Sunday, November 20, 2005

Prewar Intelligence II

I should probably find the prewar intelligence issues more compelling than I do. After all, I certainly believed that Saddam had chemical and biological weapons and that he was determined to reconstitute his nuclear weapons, and was trying to find ways to do so. That was the administration position as I understood it, and I believed it even though I had (and have) no confidence in GWB's truthfulness. Nowadays, I think that much of what I thought was wrong. Am I upset? Not terribly. Have I learned a lesson? Yes, but it's of the "do your best, but sometimes you're just going to be wrong" variety, and I already knew that.

For me, the crucial item is from David Kay's Senate testimony (PDF) on page 24.

MR. KAY: Well, in interviewing the Republican Guard generals and special Republican Guard generals and asking about their capabilities and having them, the assurance was they didn't personally have them and hadn't seen them, but the units on their right or left had them. And as you worked the way around the circle of those defending Baghdad, which is the immediate area of concern, you have got this very strange phenomena of no, I don't have them, I haven't seen them, but look to my right and left. This was an intentional ambiguity.
What does that mean? To me it means that even if the CIA had a telepathic superspy on the ground and got her in to check some of Saddam's generals, she would come back with "General X believes that some of his fellow-generals in the Republican Guard have deployable chemical weapons." And you would say that's very very very solid, but maybe you would risk her on another general. "General Y believes it too." A third? "So does General Z." And at that point you'd feel, I think, that it was not worth risking your telepathic superspy any more -- the chemical weapons were real.

But they weren't. Nor were the "10,000 litres of anthrax" that the UN strongly presumed had not been destroyed and might still exist, as of UNMOVIC's March 6, 2003 Working Document (PDF).

I believed they existed, I was mistaken. Hmm. My belief didn't depend on GWB's truthfulness. I'd been a believer before he was elected, from items like those reported by the Washington Post in It Wasn't Just Miller's Story:

the Times, along with The Post and other news organizations, ran many alarming stories about Iraq's weapons programs before the election of George W. Bush. A quick search through the Times archives before 2001 produces such headlines as "Iraq Has Network of Outside Help on Arms, Experts Say"(November 1998), "U.S. Says Iraq Aided Production of Chemical Weapons in Sudan"(August 1998), "Iraq Suspected of Secret Germ War Effort" (February 2000), "Signs of Iraqi Arms Buildup Bedevil U.S. Administration" (February 2000), "Flight Tests Show Iraq Has Resumed a Missile Program" (July 2000). (A somewhat shorter list can be compiled from The Post's archives, including a September 1998 headline: "Iraqi Work Toward A-Bomb Reported.")

Similarly I believed that Saddam or his sons might well help bin Laden and others like him, with more than just the publically offered sanctuary.

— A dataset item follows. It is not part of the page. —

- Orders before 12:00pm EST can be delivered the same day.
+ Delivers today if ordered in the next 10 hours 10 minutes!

They had the same enemies, after all, including you and me. (They also had each other as enemies, I thought, but that would not preclude cooperation.)

Now, I believe that Saddam had no deployable WMDs or stocks thereof, and for all I know his nuclear developments may have all been literally buried in a garden. But his commitment was, I still believe, real; as Kay had put it some time before, in his Statement on the Interim Progress Report on the Activities of the Iraq Survey Group:

With regard to Iraq's nuclear program, the testimony we have obtained from Iraqi scientists and senior government officials should clear up any doubts about whether Saddam still wanted to obtain nuclear weapons. They have told ISG that Saddam Husayn remained firmly committed to acquiring nuclear weapons.
And of course we have Wilson's testimony that Iraq had (according to Niger) approached Niger, evidently about buying uranium, and that Niger hadn't followed up because of the sanctions.

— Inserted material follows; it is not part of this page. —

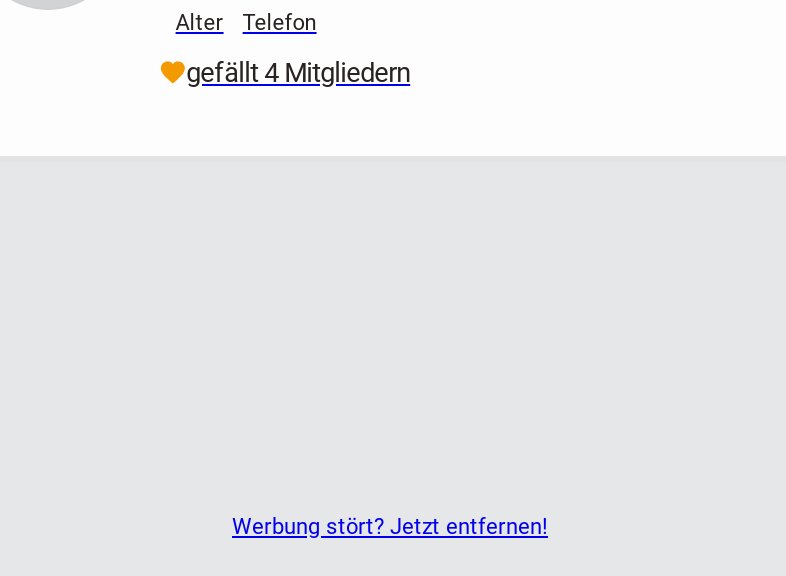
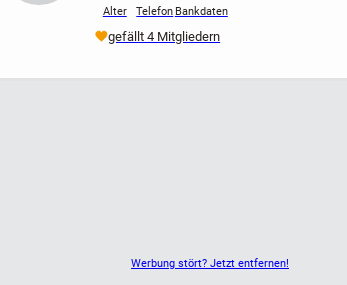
+ Bankdaten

I didn't believe in any "imminent threat" but then I didn't understand that I was supposed to; I thought we were all arguing about pre-emptive war, with me (not a blogger at the time) in favor. Two days before the war I wrote to my sister, describing the three basic options I then saw, being (a) leave Saddam and his sons alone to develop nukes, and (b) trying to continue the sanctions despite dead babies, opposition from France and Russia, and other factors, ending with

(c) "Regime Change"'s not a nice option, it will end us up in a big long-term mess, Bush is not a good President to be running it, but it looks to me a lot less bloody than (a) or (b), and the long-term mess is less clearly an utter disaster.
But maybe I shouldn't be putting this here, on a MistakesByTJM blog; I believe I was wrong about many of the details, but if I was wrong about anything really important in this area, I have yet to learn it. Well, maybe I will.

But I wish there were a President or Presidential candidate I could actually honestly support.